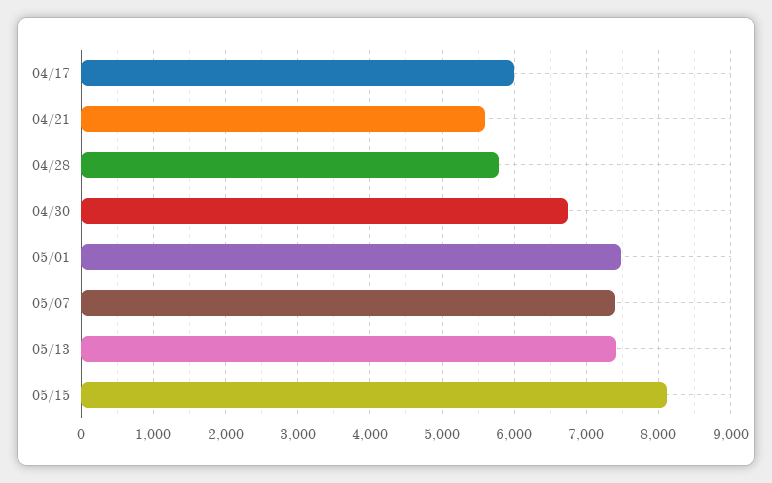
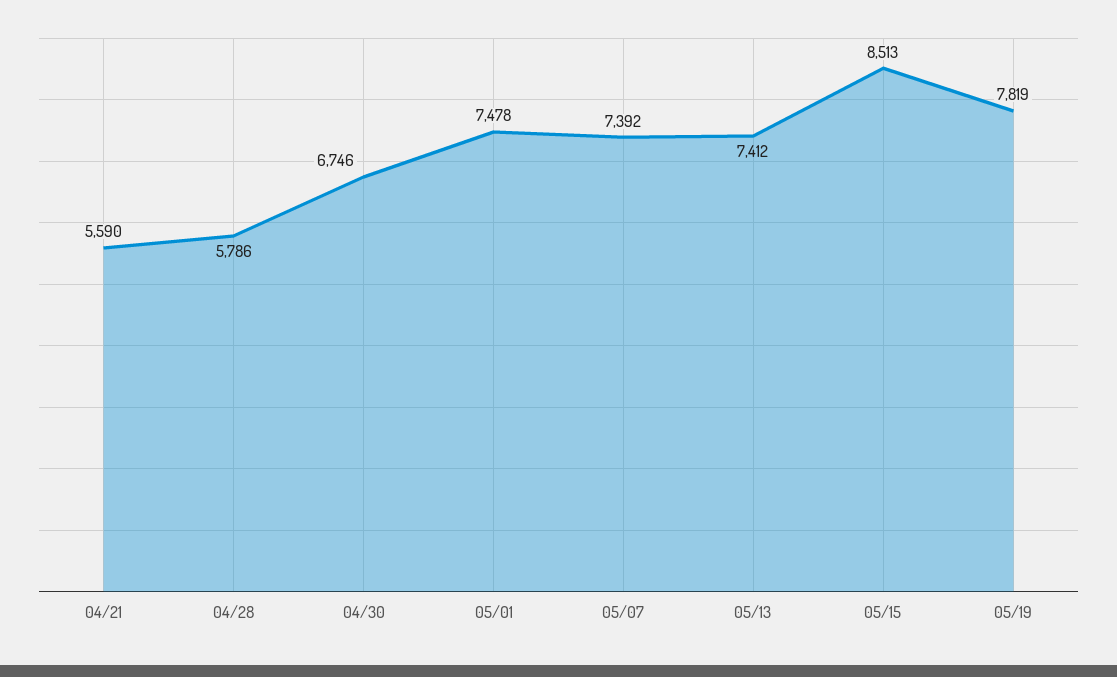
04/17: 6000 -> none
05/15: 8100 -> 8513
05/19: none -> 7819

==*==

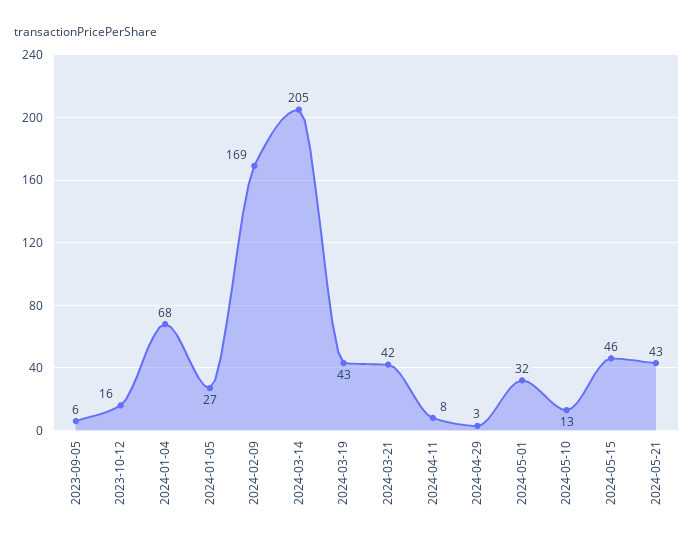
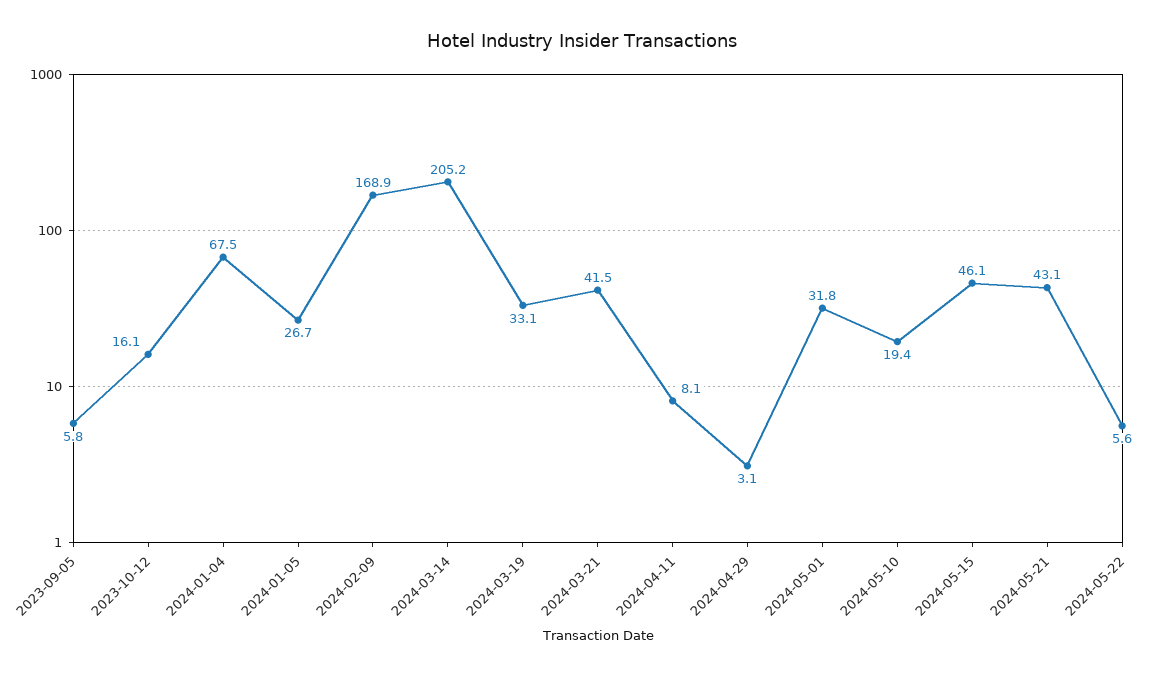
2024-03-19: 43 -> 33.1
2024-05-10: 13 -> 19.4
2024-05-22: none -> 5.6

==*==

*Work task:* Where a line above contains the word "none", show that line.

*Solution to this problem:*
04/17: 6000 -> none
05/19: none -> 7819
2024-05-22: none -> 5.6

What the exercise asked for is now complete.